Le somnambulisme

A l’évocation du somnambulisme, nous avons tous en tête la situation comique d’un individu marchant dans son sommeil, les bras tendus devant lui, tel que le cinéma ou les cartoons ont pu nous le dépeindre. La réalité peut être toute autre, car il s’agit avant tout d’un trouble du sommeil, pouvant se manifester de manière assez violente.

 

 

Un trouble encore méconnu

Il s’agit d’un phénomène de parasomnie, c’est à dire de comportement anormal pendant le sommeil lent profond.

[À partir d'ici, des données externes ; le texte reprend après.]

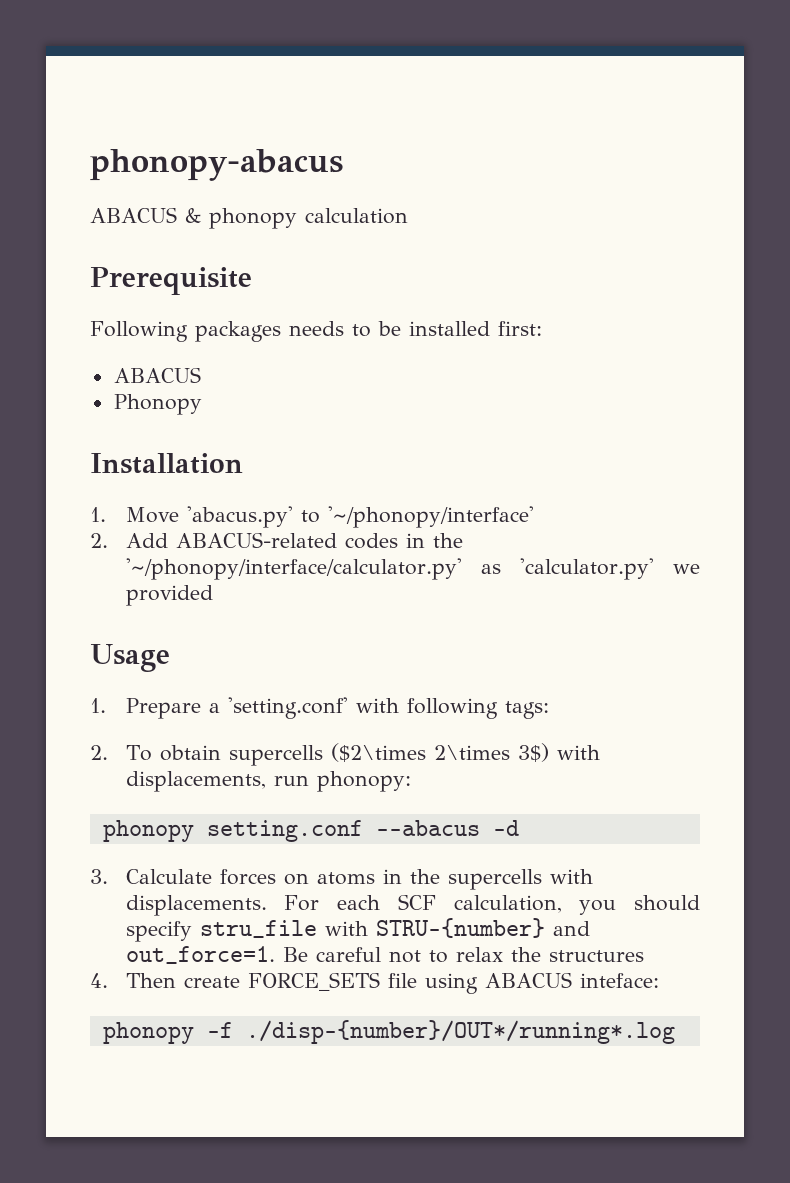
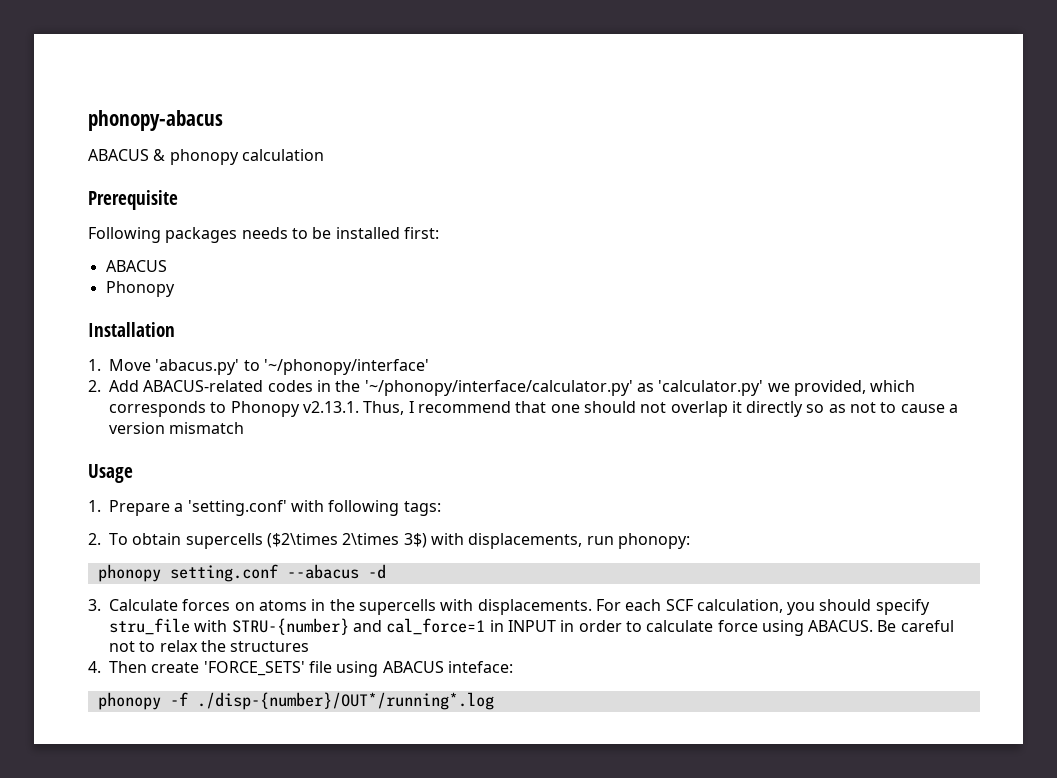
[125,585,213,606] provided -> [793,380,916,396] [109,401,959,417] [109,422,245,434] provided, which corresponds to Phonopy v2.13.1. Thus, I recommend that one should not overlap it directly so as not to cause a version mismatch
[125,946,275,964] out_force=1. -> [386,618,874,636] cal_force=1 in INPUT in order to calculate force using ABACUS.
[247,972,380,991] FORCE_SETS -> [203,661,305,676] 'FORCE_SETS'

Il existerait une forte prédisposition génétique à ce trouble. Pour le Pr Isabelle Arnulf, du service de pathologies du sommeil à la Pitié-Salpêtrière, «le somnambulisme n’est pas banal car il s’accompagne de toutes sortes de troubles diurnes: de la somnolence, de l’anxiété, de la honte… Pourtant, très peu de gens viennent consulter.» Très fréquent dans l’enfance (un enfant sur 4), le somnambulisme tend à disparaître pour ne concerner plus que 2 % des adultes.

D’après le Dr Régis Lopez, de l’hôpital Gui-de-Chauliac, à Montpellier, qui a étudié de près des patients atteints de somnambulisme sévère, les témoignages d’épisodes violents au cours d’une expérience somnambule ne sont pas rares. Une large partie de ces témoins ont pu aller jusqu’à se blesser accidentellement, sans n’avoir ressenti aucune douleur, tout en restant endormi. Paradoxalement, les somnambules sont plus sensibles à certaines douleurs chroniques dans la journée, comme des migraines et des maux de tête.

 

Pas d’inquiétude…mais une consultation s’impose

Pour Isabelle Arnulf, «Le somnambulisme est négligé, déplore la neurologue. Il faut consulter dès lors qu’on se met en danger pendant un épisode: quand on s’approche des fenêtres, qu’on ouvre des portes, qu’on a un comportement sexuel, qu’on se prépare à manger… Il faut faire un diagnostic ne serait-ce que pour écarter d’autres causes possibles, comme l’épilepsie, certains troubles psychiatriques, la confusion du sujet âgé.»

Le somnambulisme ayant une composante génétique (on identifie des «familles» de somnambules), une étude génétique à laquelle participent les centres de Montpellier et de la Pitié-Salpêtrière est en cours pour tenter d’identifier le ou les gènes responsables.

En attendant, en cas de crise, il existe des traitements. «Pour les cas pas trop graves, 5 séances d’hypnose d’une heure permettent de remplacer la conduite automatique du somnambule par une autre (rester dans son lit, se recoucher seul)», explique le Pr Arnulf. Les cas plus sérieux bénéficieront quant à eux de médicaments visant à réduire les éveils nocturnes en les faisant dormir plus profondément.